Freie Liste erfreut

“Kastelruth kassiert endlich mehr Ortstaxe”

Montag, 11. August 2025 | 10:56 Uhr

Von: mk

Kastelruth – Ab 2026 wird die Gemeindeaufenthaltsabgabe in Südtirols tourismusstärkster Gemeinde neu verteilt (die Tourismusvereine kriegen weniger) und erhöht (aber nicht überall). Der notwendige Schritt geht in die richtige Richtung, kommt aber spät: Freie Liste hatte den Vorschlag schon 2024 gemacht.

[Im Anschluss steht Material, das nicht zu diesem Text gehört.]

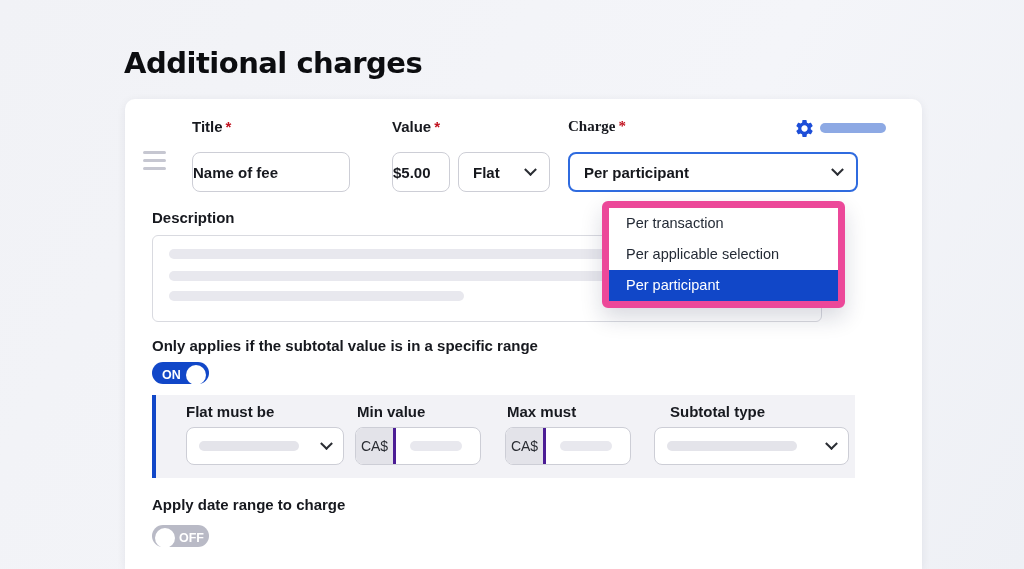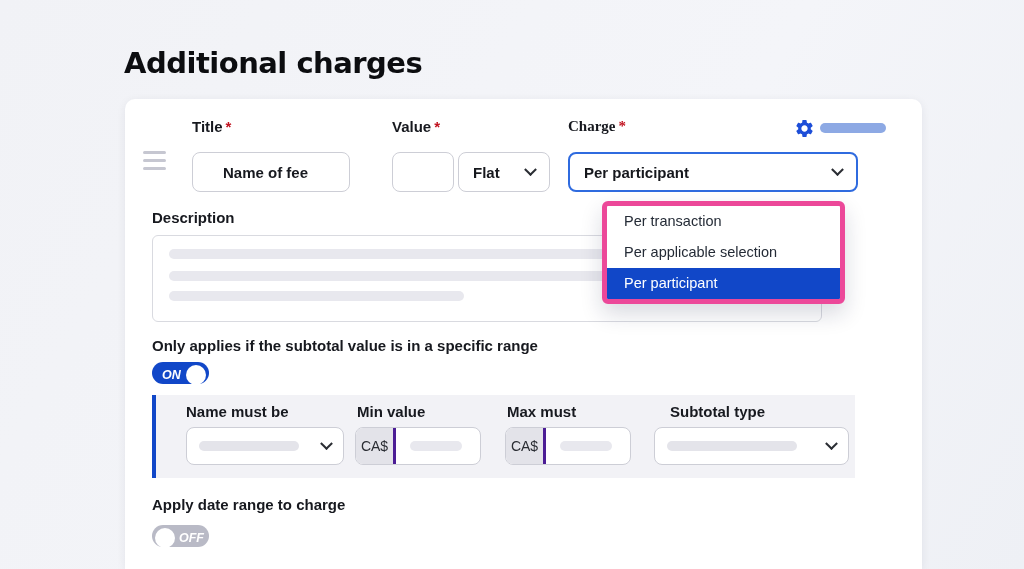"Name of fee" .tbox { padding: 0 30px -> 0 0 }
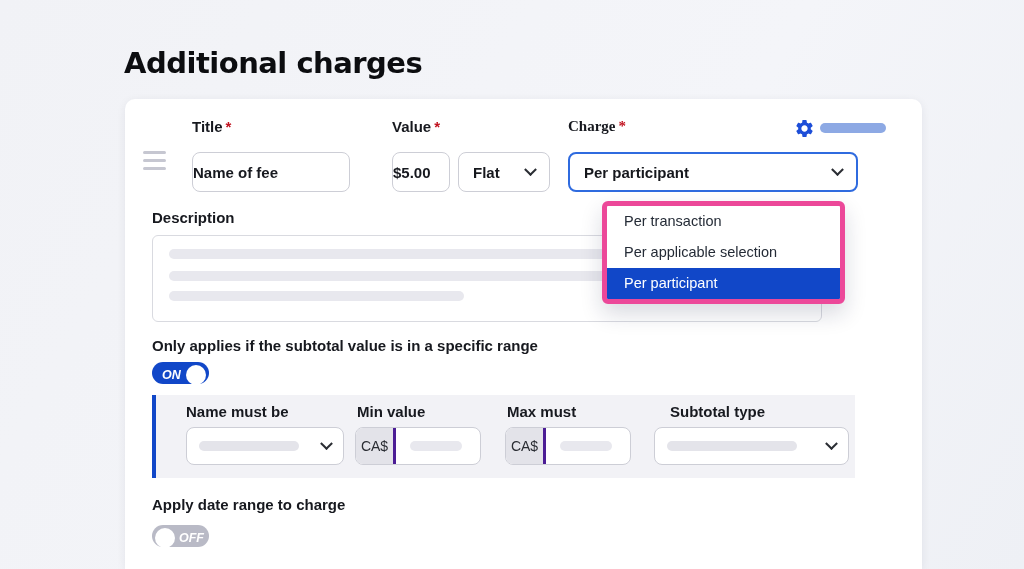"Per transaction" .menu { border: 5px solid #ec4899 -> 7px solid #ec4899 }
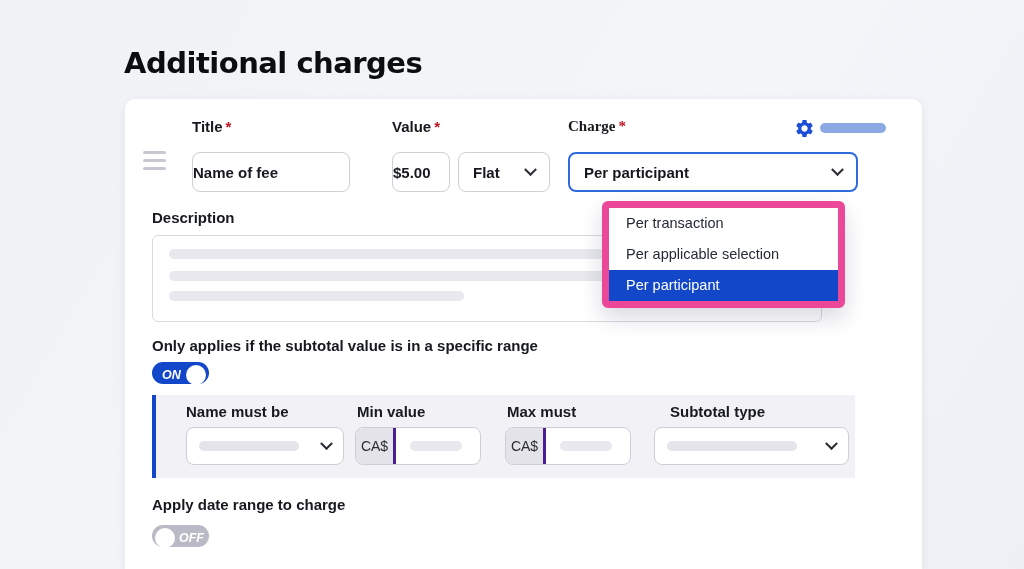"ON" .toggle { font-style: italic -> none }
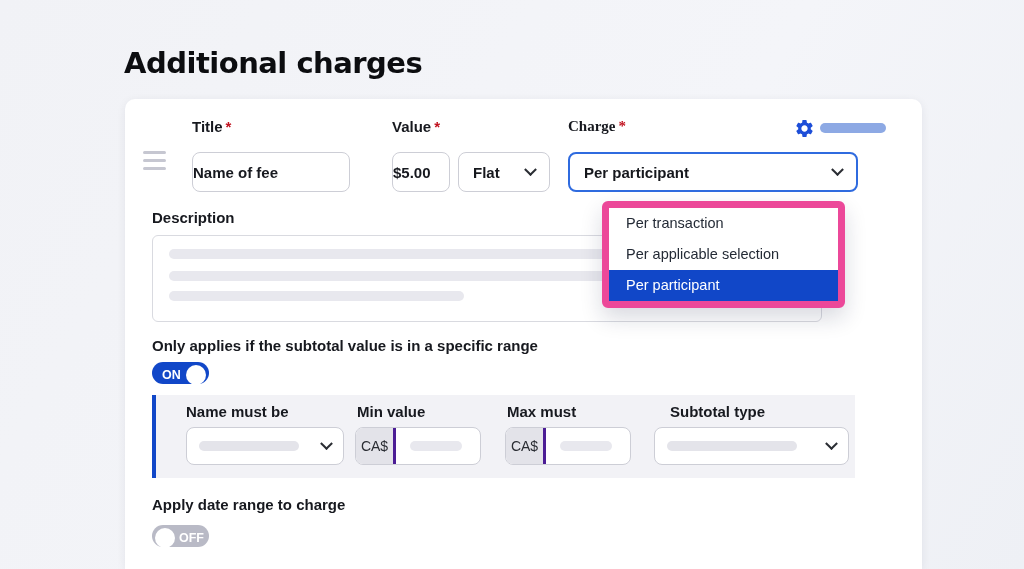"Name must be" div.fld-label { text: Name -> Flat }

Kastelruth – Der Gemeinderat von Kastelruth hat Ende Juli eine Erhöhung und Neuverteilung der Ortstaxe beschlossen. Damit fließt künftig rund eine halbe Million Euro in die Gemeindekassen. Die Freie Liste hatte das bereits 2024 vorgeschlagen. Damals sei die Mehrheit dagegen gewesen, erklärt die Liste in einer Presseaussendung.

„Wir begrüßen den Schritt jetzt, auch wenn er spät kommt. Der Tourismus erwirtschaftet enorm viel Geld. Weil der Sektor so groß und einflussreich ist, muss er Verantwortung übernehmen und dazu beitragen, dass diese wirtschaftlichen Vorteile fair verteilt werden – nicht nur innerhalb der Branche, sondern auch zugunsten der Allgemeinheit, die ja auch die Nachteile abkriegt. Deshalb ist es jetzt wichtig, dass die zusätzlichen Gelder sichtbar der gesamten Bevölkerung zugutekommen, nicht nur dem Tourismus“, schreiben die vier Gemeinderäte von Freie Liste in einer Stellungnahme.

Zehn Prozent bleiben der Gemeinde

Mit 502 Beherbergungsbetrieben, 9.687 Gästebetten und über 231.000 Nächtigungen allein im heurigen Juli laut Astat führt Kastelruth die Südtiroler Tourismusstatistik an. Auch bei der Ortstaxe war Kastelruth 2024 mit 5,1 Millionen Euro Spitzenreiter unter Italiens Berggemeinden. Bisher blieb jedoch nur ein Bruchteil davon bei der Gemeinde: 20 Cent pro Übernachtung, gerade genug für die Verwaltungskosten.

Ende 2024 hatte Freie Liste im Gemeinderat vorgeschlagen, jeweils zehn Prozent der Grundtaxe und der Erhöhung einzubehalten – um damit Maßnahmen zu finanzieren, von denen alle Bürgerinnen und Bürger etwas haben und für die oft Geld zu fehlen scheint. Laut einer aktuellen Studie trägt der Tourismus in Kastelruth knapp 410 Millionen Euro zur Wertschöpfung bei.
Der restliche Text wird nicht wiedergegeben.